Beginning at the line containing "ADP | ADJ CLOSE: 151.5 -> 151.4", repeat each line below exactly up to and including the line containing "ALK | ADJ CLOSE: 64 -> 84". Do not repeat the pictures.
---------- Data to examine
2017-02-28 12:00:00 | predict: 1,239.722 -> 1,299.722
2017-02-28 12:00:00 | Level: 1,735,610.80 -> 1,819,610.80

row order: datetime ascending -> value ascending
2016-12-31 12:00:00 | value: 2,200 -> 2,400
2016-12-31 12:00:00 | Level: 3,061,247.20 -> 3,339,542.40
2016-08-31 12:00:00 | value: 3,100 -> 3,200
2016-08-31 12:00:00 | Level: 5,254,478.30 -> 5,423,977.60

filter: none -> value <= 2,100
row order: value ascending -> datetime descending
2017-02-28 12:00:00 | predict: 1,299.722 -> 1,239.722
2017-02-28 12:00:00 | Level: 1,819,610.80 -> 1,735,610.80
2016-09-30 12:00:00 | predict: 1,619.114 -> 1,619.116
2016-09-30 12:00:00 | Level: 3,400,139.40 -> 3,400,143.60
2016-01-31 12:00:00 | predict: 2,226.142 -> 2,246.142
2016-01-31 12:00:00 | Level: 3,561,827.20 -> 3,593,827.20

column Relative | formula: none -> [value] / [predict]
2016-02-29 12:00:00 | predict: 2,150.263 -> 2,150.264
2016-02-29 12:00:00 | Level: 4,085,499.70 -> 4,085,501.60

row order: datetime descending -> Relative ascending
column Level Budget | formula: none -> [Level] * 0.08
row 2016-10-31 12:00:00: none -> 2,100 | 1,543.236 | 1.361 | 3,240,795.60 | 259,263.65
--------------------
---------- Data to examine
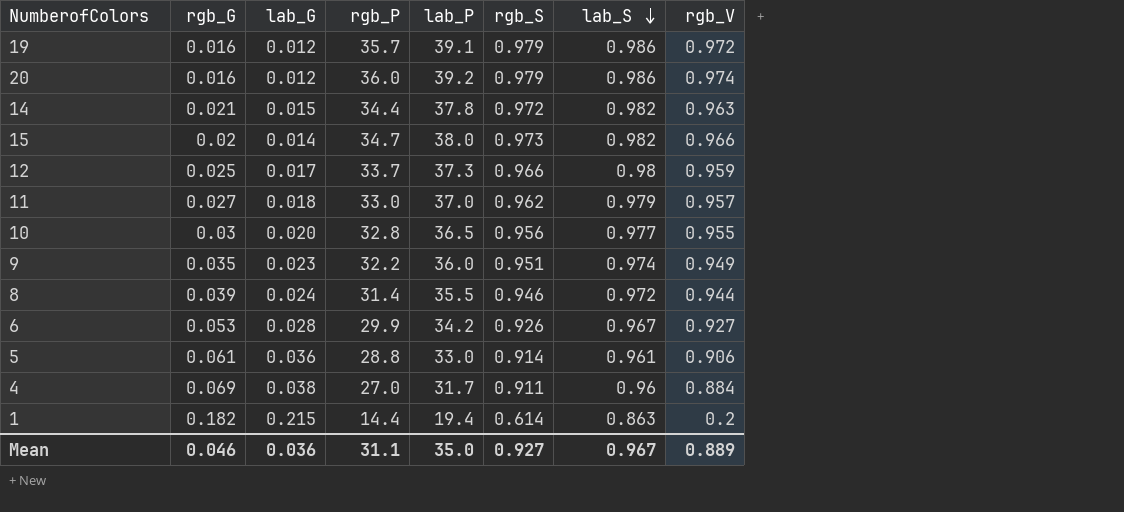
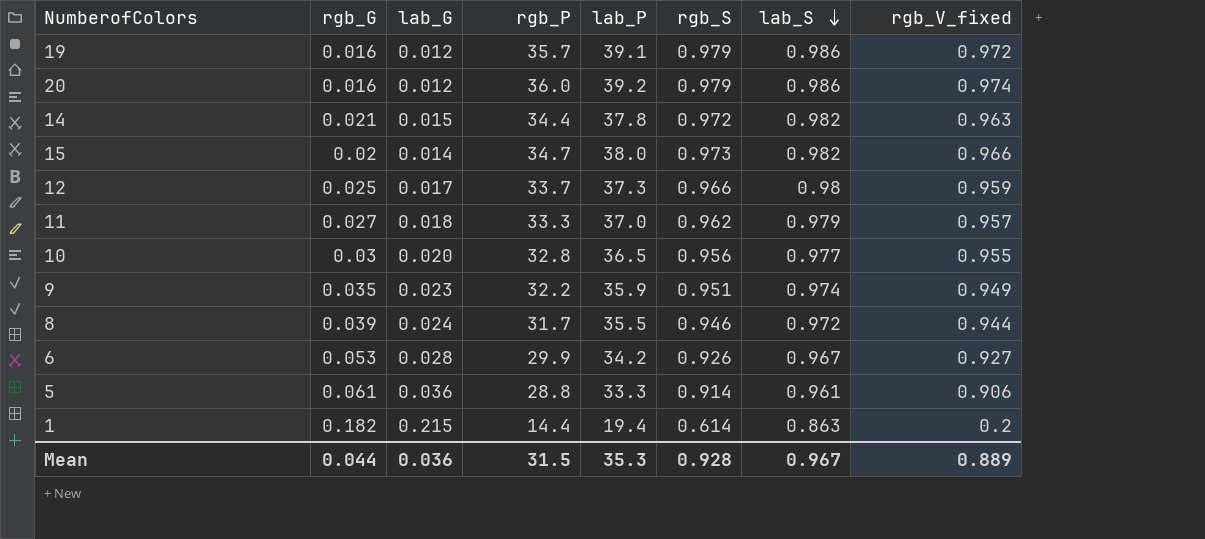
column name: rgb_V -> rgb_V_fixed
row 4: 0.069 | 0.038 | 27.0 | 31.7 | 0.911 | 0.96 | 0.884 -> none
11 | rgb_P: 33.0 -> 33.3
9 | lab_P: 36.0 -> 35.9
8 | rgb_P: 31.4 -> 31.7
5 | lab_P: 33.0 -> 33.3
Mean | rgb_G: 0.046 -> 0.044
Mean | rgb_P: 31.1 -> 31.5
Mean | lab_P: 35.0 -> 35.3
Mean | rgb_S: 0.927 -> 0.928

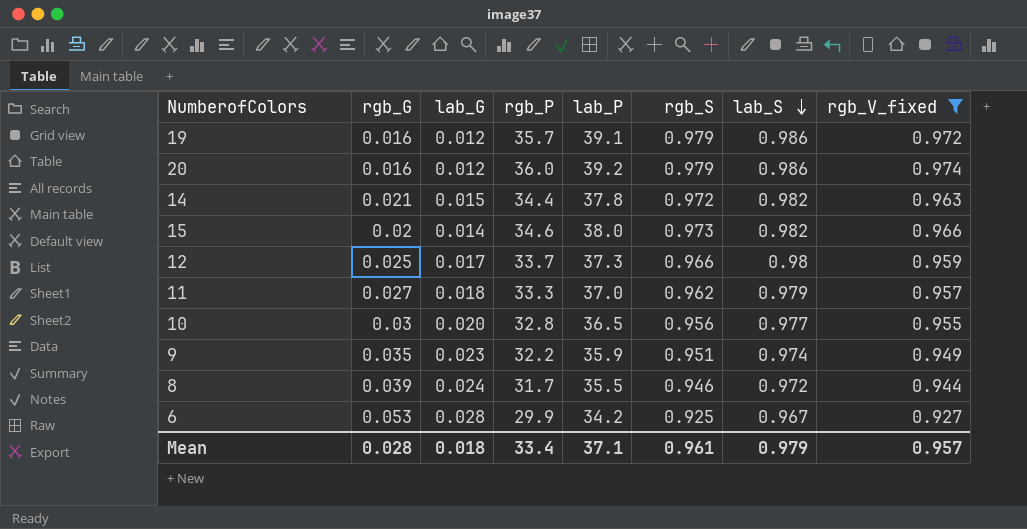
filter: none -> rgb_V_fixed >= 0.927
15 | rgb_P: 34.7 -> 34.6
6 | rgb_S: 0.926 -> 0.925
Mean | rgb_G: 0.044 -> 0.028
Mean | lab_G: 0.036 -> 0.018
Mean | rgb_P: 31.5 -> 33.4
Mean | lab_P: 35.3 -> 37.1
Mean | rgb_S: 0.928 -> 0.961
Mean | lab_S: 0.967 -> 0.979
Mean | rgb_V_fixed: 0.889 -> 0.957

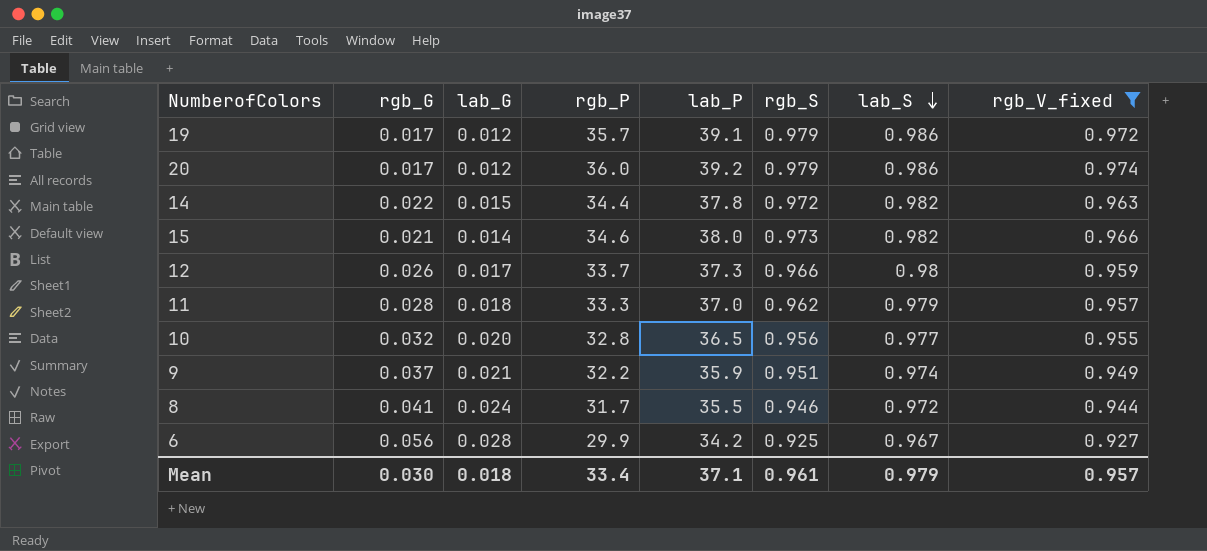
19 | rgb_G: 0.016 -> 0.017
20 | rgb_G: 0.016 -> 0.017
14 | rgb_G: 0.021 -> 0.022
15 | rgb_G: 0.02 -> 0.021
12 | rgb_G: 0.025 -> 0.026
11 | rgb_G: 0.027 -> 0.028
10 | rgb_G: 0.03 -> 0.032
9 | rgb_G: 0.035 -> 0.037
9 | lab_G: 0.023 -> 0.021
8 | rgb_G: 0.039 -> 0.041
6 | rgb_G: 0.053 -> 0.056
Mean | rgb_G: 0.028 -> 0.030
--------------------
---------- Data to examine
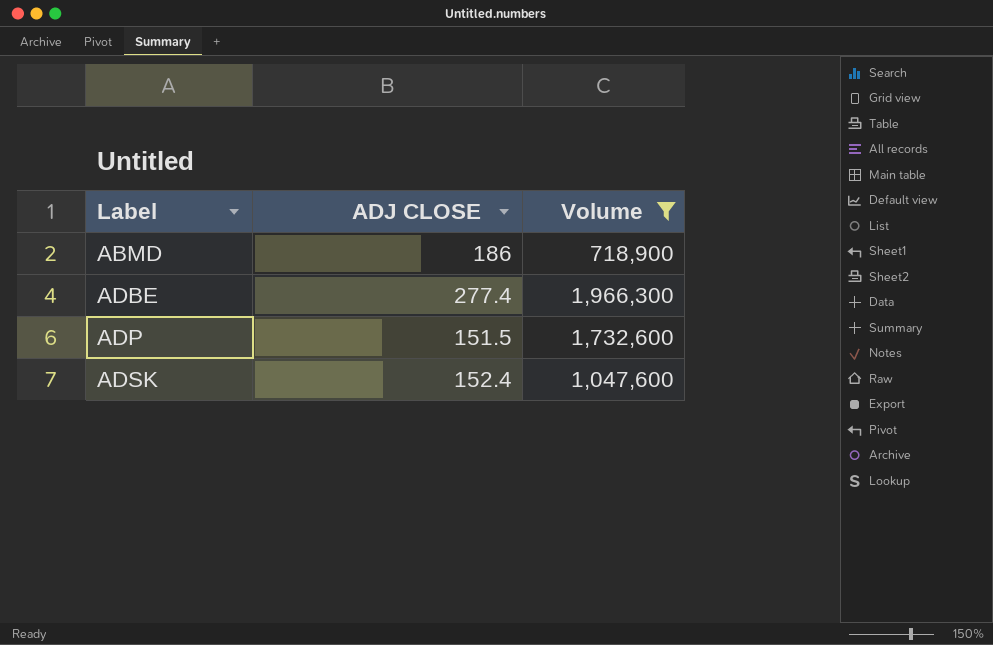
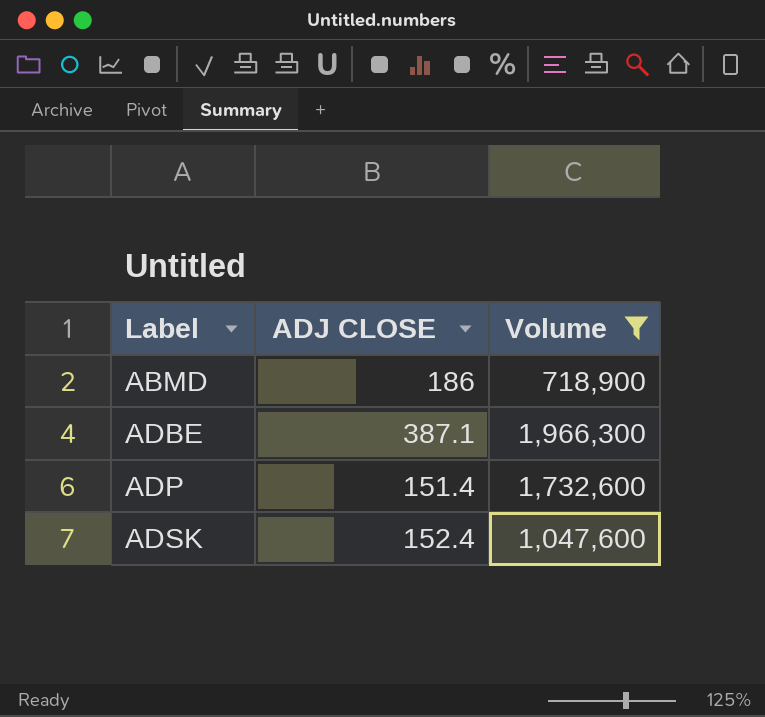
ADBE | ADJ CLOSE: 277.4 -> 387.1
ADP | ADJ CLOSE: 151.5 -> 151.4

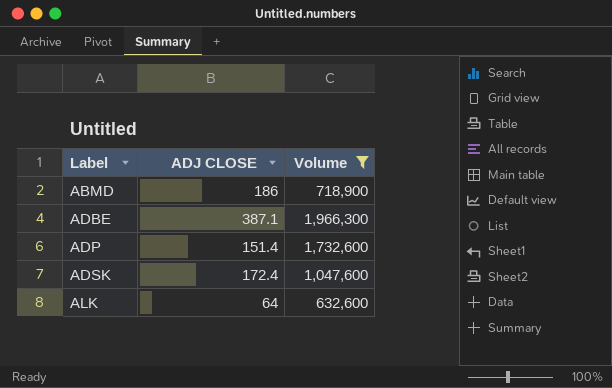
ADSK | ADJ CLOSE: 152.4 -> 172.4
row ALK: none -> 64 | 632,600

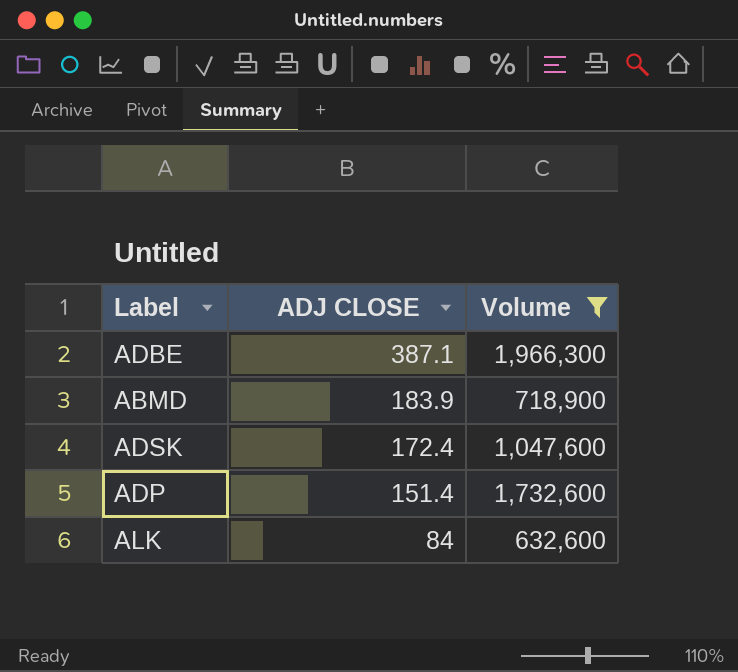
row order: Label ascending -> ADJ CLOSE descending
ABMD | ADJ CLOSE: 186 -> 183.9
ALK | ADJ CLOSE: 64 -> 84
--------------------
Reply
ADP | ADJ CLOSE: 151.5 -> 151.4

ADSK | ADJ CLOSE: 152.4 -> 172.4
row ALK: none -> 64 | 632,600

row order: Label ascending -> ADJ CLOSE descending
ABMD | ADJ CLOSE: 186 -> 183.9
ALK | ADJ CLOSE: 64 -> 84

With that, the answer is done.